Allain Jules. Le problème est simple. On en a vu l’exemple en Libye et en Syrie. J’ai l’impression que les gens qui sponsorisent des radicaux ne réfléchissent pas. Ils sont prêts à s’allier avec n’importe qui, même, en Afrique et au Moyen-Orient, avec des islamistes, à armer ces gens-là, pourvu qu’ils atteignent leur but, c’est-à-dire renverser le pouvoir en place, menacer la souveraineté des pays visés, s’accaparer du pouvoir. Svoboda, par exemple, est un parti d’extrême-droite. Ses adeptes sont d’une violence inouïe. Faut-il rappeler que ces gens ont notamment détruit un monument dédié aux soldats qui ont lutté contre le nazisme en Ukraine ?! Et pourtant, fait symptomatique, la presse occidentale n’en parle pas. On retrouve le même type de désinformation que celui qui fut mis en l’œuvre en Libye et, cette fois, en Syrie, la même volonté de faire tomber un chef d’Etat légitime, Viktor Ianoukovitch en l’occurrence, lui qui est plutôt proche de Moscou. C’est donc un combat idéologique qui est mené avec, à terme, un réveil douloureux.

La VdlR. Quel pourrait être le sort ultérieur de Ianoukovitch ? Croyez-vous que la scission de l’Ukraine soit la seule solution envisageable ?

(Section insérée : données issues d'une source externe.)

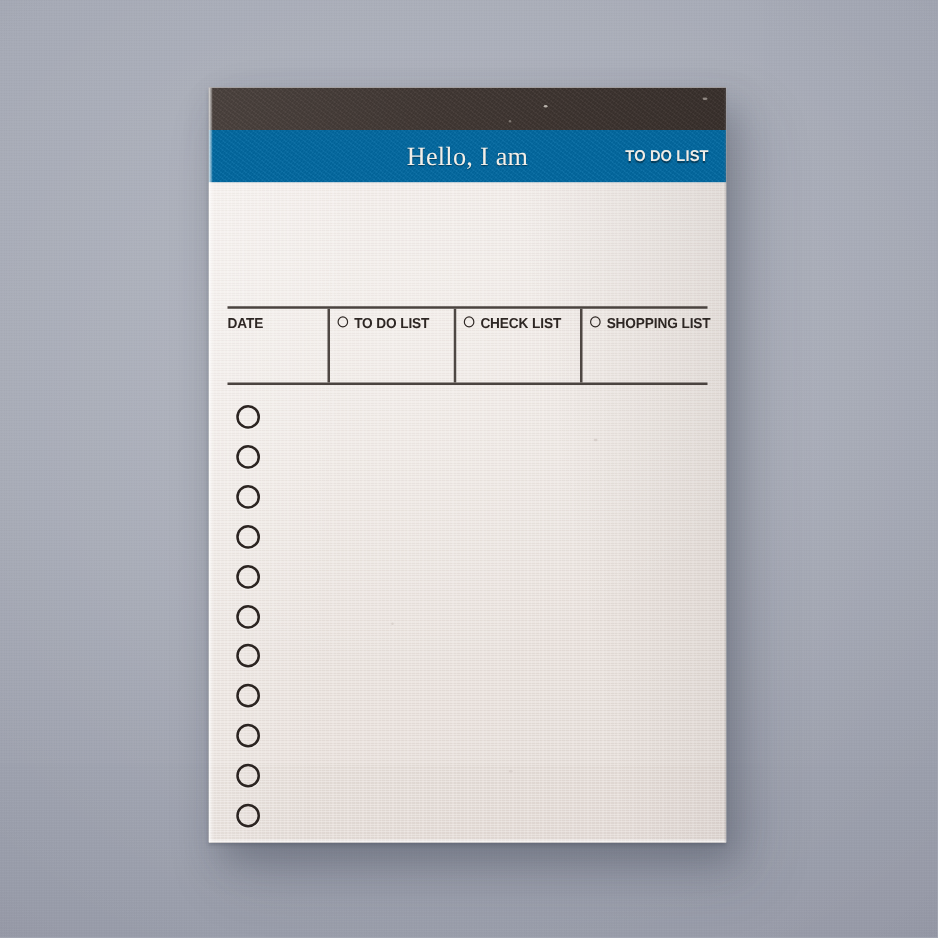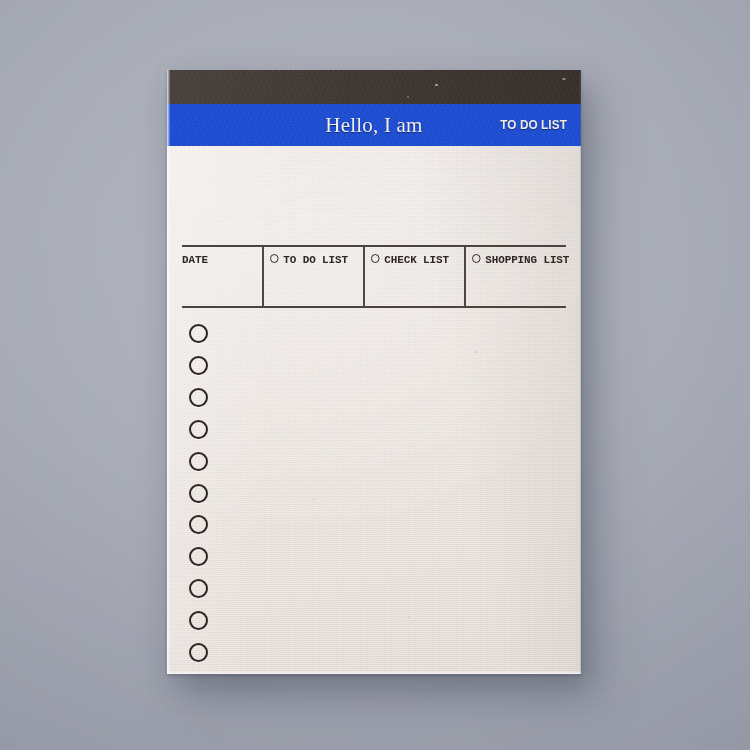--- a/index.html
+++ b/index.html
@@ -90,7 +90,7 @@
     position: absolute;
     left: 0; right: 0; top: 34px;
     height: 42px;
-    background: #1d4ed8;
+    background: #0369a1;
   }
   .band-texture {
     position: absolute;

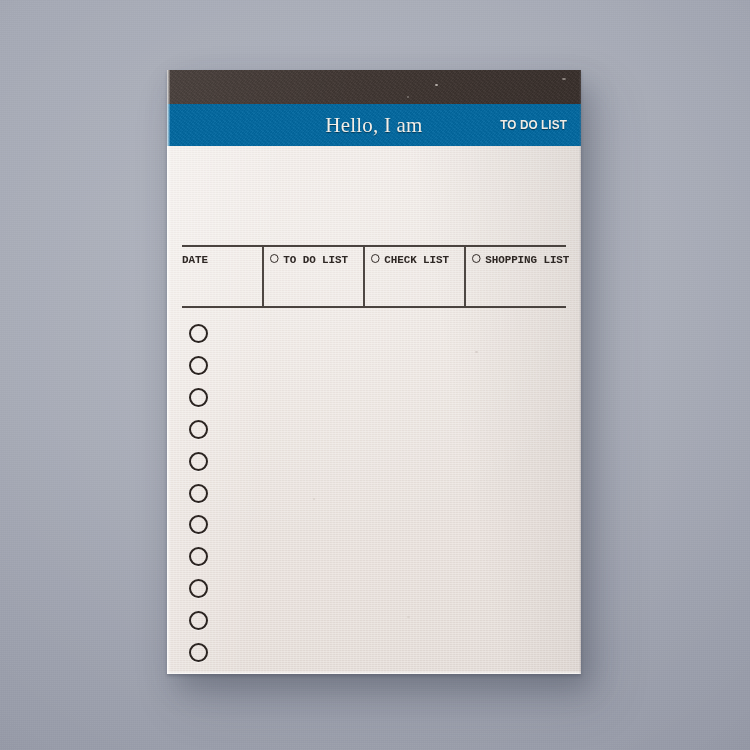--- a/index.html
+++ b/index.html
@@ -146,7 +146,6 @@
     left: 0; right: 0; top: 76px; bottom: 0;
     background:
       linear-gradient(165deg, #f1ebe7 0%, #ece5e0 38%, #e8e0db 74%, #e3dbd6 100%);
-    font-family: Liberation Mono, monospace;
   }
   #paper-grain {
     position: absolute;

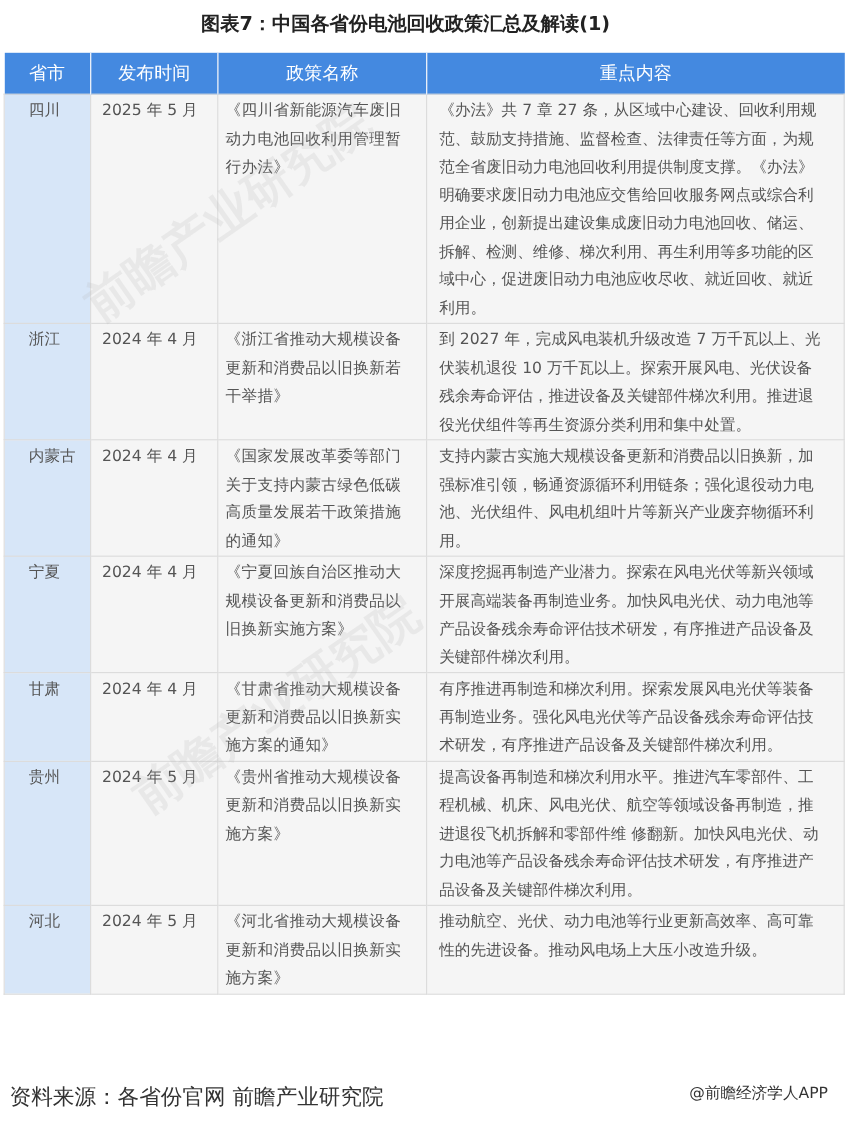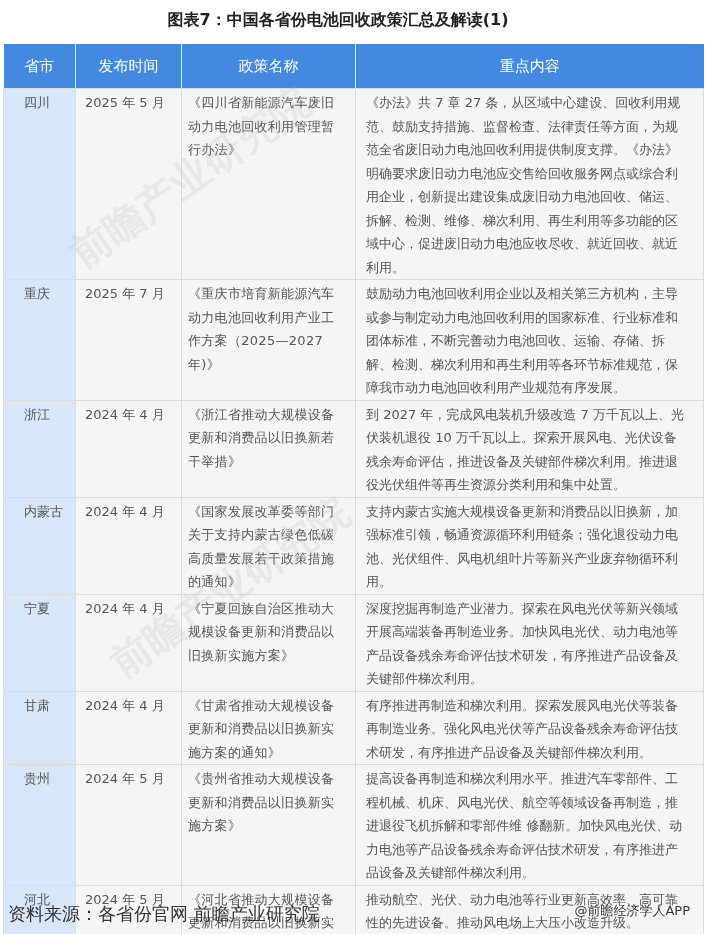--- a/index.html
+++ b/index.html
@@ -10,7 +10,7 @@
   table.policy { position:absolute; top:44px; left:3px; width:700px;
                  border-collapse:collapse; table-layout:fixed; }
   table.policy th { background:#4489e0; color:#fff; font-weight:normal; font-size:15px;
-                    height:44px; border-right:1px solid #e8eef8; text-align:center; padding:0; }
+                    height:34px; border-right:1px solid #e8eef8; text-align:center; padding:0; }
   table.policy th:last-child { border-right:none;margin-top:29px; }
   table.policy td { vertical-align:top; font-size:13px; line-height:23.5px;
                     border:1px solid #dcdcdc; padding:2px 6px 0 7px; color:#555;

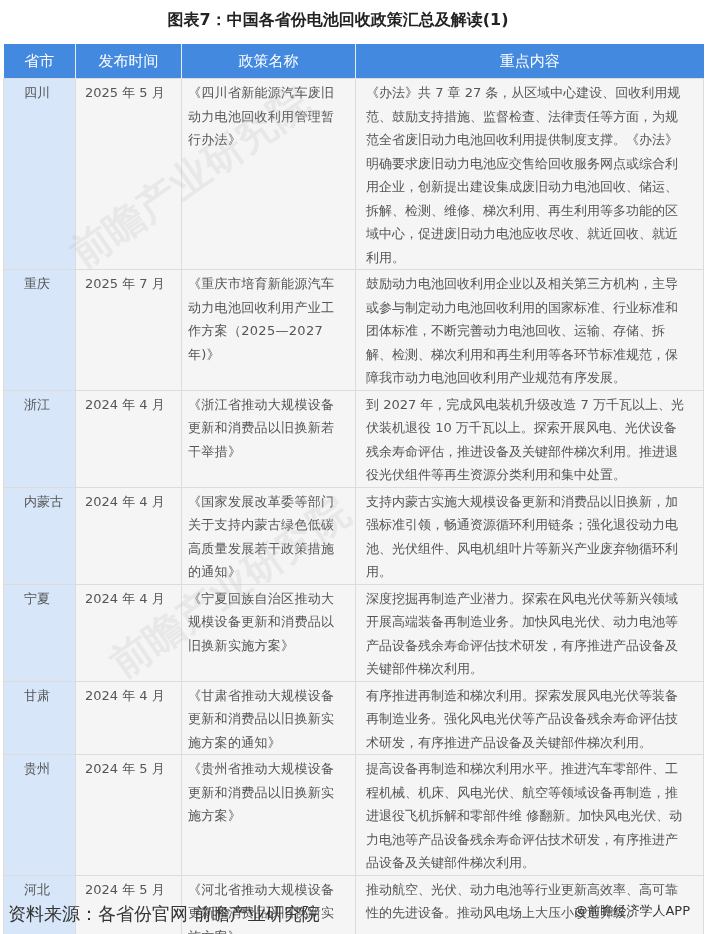--- a/index.html
+++ b/index.html
@@ -51,12 +51,6 @@
       <td class="name">《四川省新能源汽车废旧动力电池回收利用管理暂行办法》</td>
       <td class="content">《办法》共 7 章 27 条，从区域中心建设、回收利用规范、鼓励支持措施、监督检查、法律责任等方面，为规范全省废旧动力电池回收利用提供制度支撑。《办法》明确要求废旧动力电池应交售给回收服务网点或综合利用企业，创新提出建设集成废旧动力电池回收、储运、拆解、检测、维修、梯次利用、再生利用等多功能的区域中心，促进废旧动力电池应收尽收、就近回收、就近利用。</td>
     </tr>
-    <tr style="height:112px">
-      <td class="prov">重庆</td>
-      <td class="date">2025 年 7 月</td>
-      <td class="name">《重庆市培育新能源汽车动力电池回收利用产业工作方案（2025—2027 年)》</td>
-      <td class="content">鼓励动力电池回收利用企业以及相关第三方机构，主导或参与制定动力电池回收利用的国家标准、行业标准和团体标准，不断完善动力电池回收、运输、存储、拆解、检测、梯次利用和再生利用等各环节标准规范，保障我市动力电池回收利用产业规范有序发展。</td>
-    </tr>
     <tr style="height:94px">
       <td class="prov">浙江</td>
       <td class="date">2024 年 4 月</td>

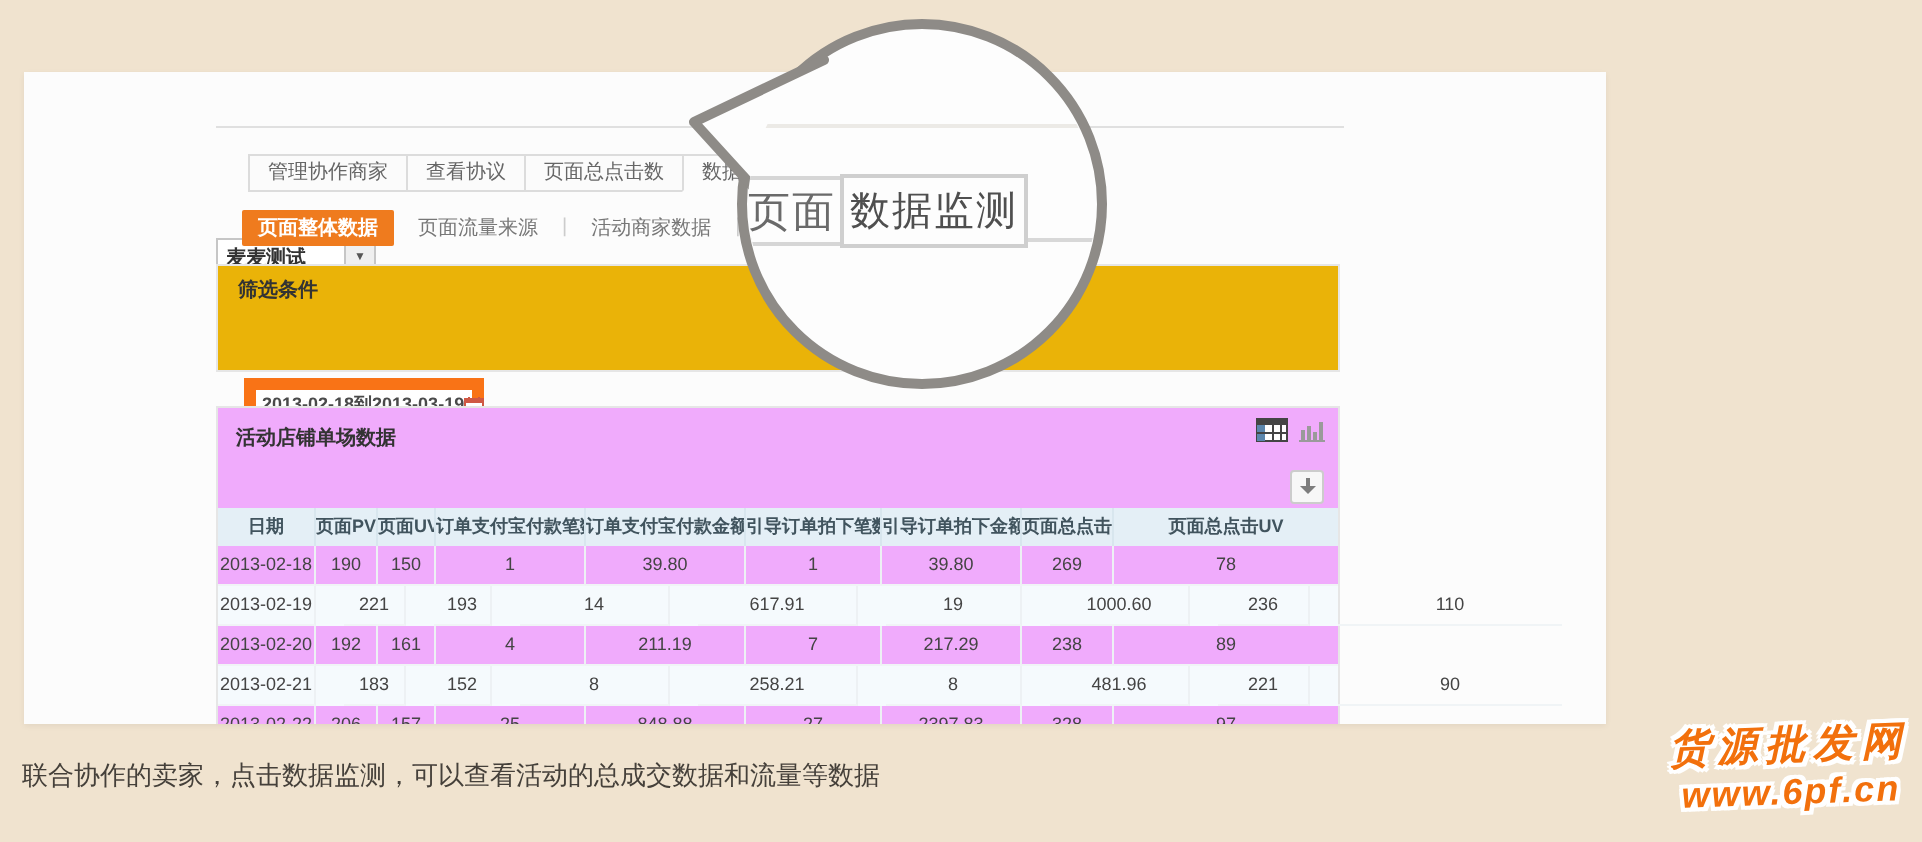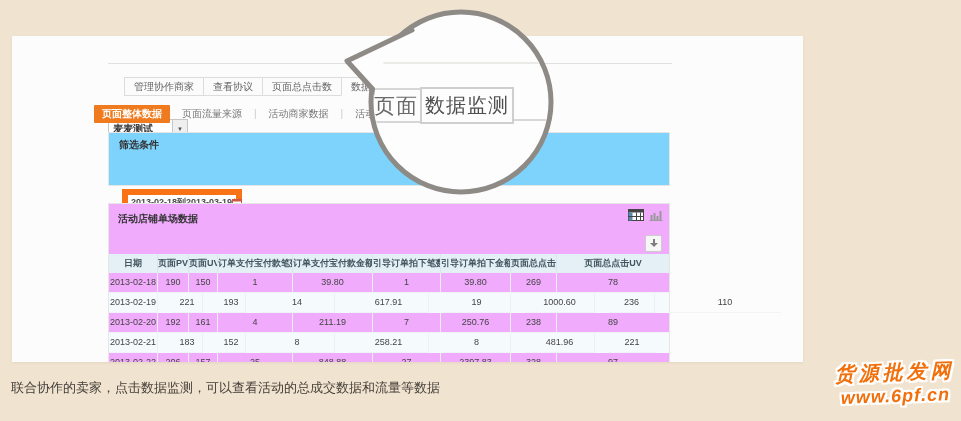--- a/index.html
+++ b/index.html
@@ -34,7 +34,7 @@
     display:flex;align-items:center;justify-content:center;font-size:6px;color:#555;
   }
   
-  .subtabs{position:absolute;left:82px;top:69px;height:17px;display:flex;align-items:center;}
+  .subtabs{position:absolute;left:109px;top:69px;height:17px;display:flex;align-items:center;}
   .subtab{font-size:10px;color:#777;margin:0 12px;cursor:pointer;white-space:nowrap;}
   .subtab.active{
     background:#ef7b1e;color:#fff;font-weight:bold;margin:0;

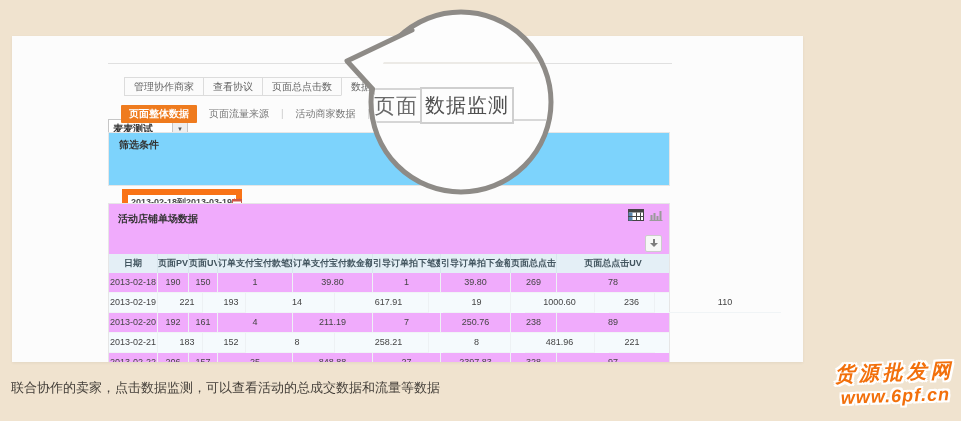--- a/index.html
+++ b/index.html
@@ -44,7 +44,7 @@
   
   .filter-box{
     position:absolute;left:96px;top:96px;width:560px;height:52px;
-    border:1px solid #e6e6e6;background:#7dd3fc;
+    border:1px solid #e6e6e6;background:#eab308;
   }
   .filter-title{position:absolute;left:10px;top:5px;font-size:10px;font-weight:bold;color:#333;}
   .date-input{

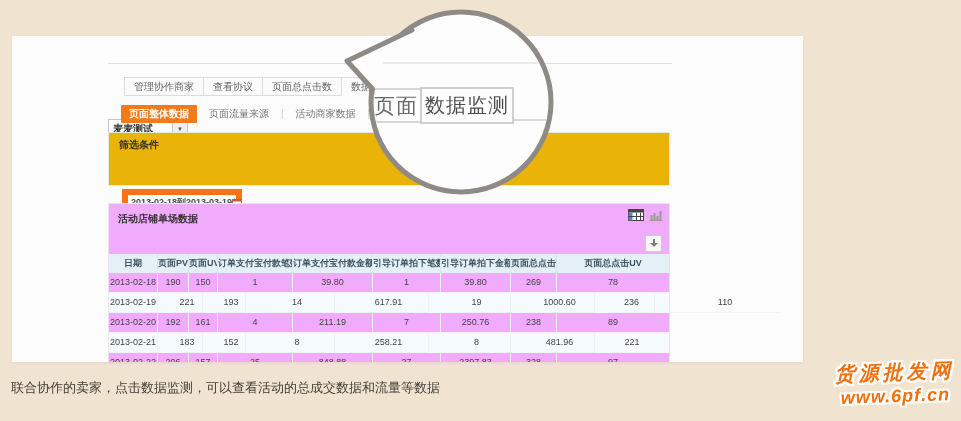--- a/index.html
+++ b/index.html
@@ -217,7 +217,7 @@
             <div class="cell">4</div>
             <div class="cell">211.19</div>
             <div class="cell">7</div>
-            <div class="cell">250.76</div>
+            <div class="cell">217.29</div>
             <div class="cell">238</div>
             <div class="cell">89</div>
           </div>

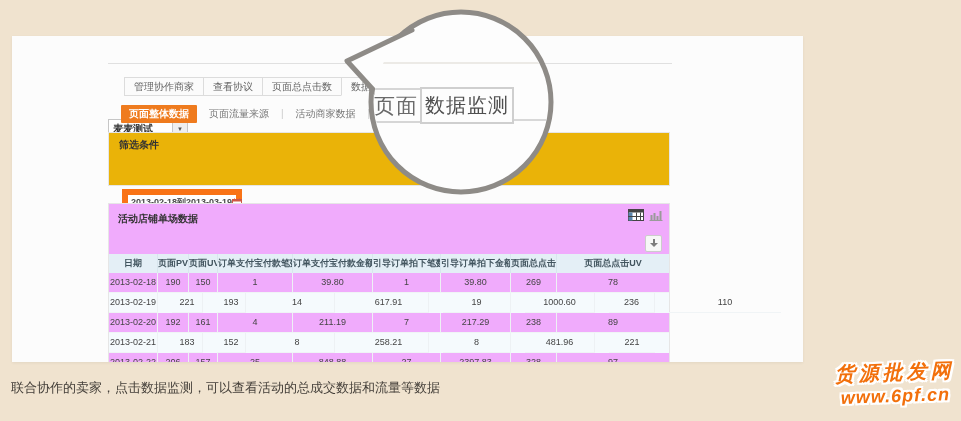--- a/index.html
+++ b/index.html
@@ -230,6 +230,7 @@
             <div class="cell">8</div>
             <div class="cell">481.96</div>
             <div class="cell">221</div>
+            <div class="cell">90</div>
           </div>
           <div class="trow body">
             <div class="cell">2013-02-22</div>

Allain Jules. Il y a en effet de réels soupçons par rapport à une éventuelle scission, notamment du côté de la péninsule de Crimée avec, pour noyau dur, Sébastopol. J’ai eu hier des amis ukrainiens au téléphone. Pour eux, Viktor Ianoukovitch est un traître. Il les a trahis parce qu’il est faible, parce qu’il est Président élu mais a fait preuve de faiblesse en laissant Maïdan s’embraser. Il aurait pu faire encercler les protestataires, empêcher les ravitaillements de circuler, faire couper l’électricité dans cette zone, évacuer les riverains, etc., autant de méthodes classiques et tout à fait pertinentes. Donc, oui, Ianoukovitch est un traître. Une scission du pays n’en demeure pas moins probable. Je crois d’ailleurs qu’il y a eu des manifestations hier dans l’Est et le Sud, parties de l’Ukraine russophiles qui disent préférer faire allégeance à la Russie qu’à un gouvernement – je reprends leurs mots – de brigands casseurs. On attend ainsi l’évolution des choses, entre autres la réaction de Moscou qui ne devrait pas tarder puisque la clôture des JO de Sotchi a déjà eu lieu hier (…) ».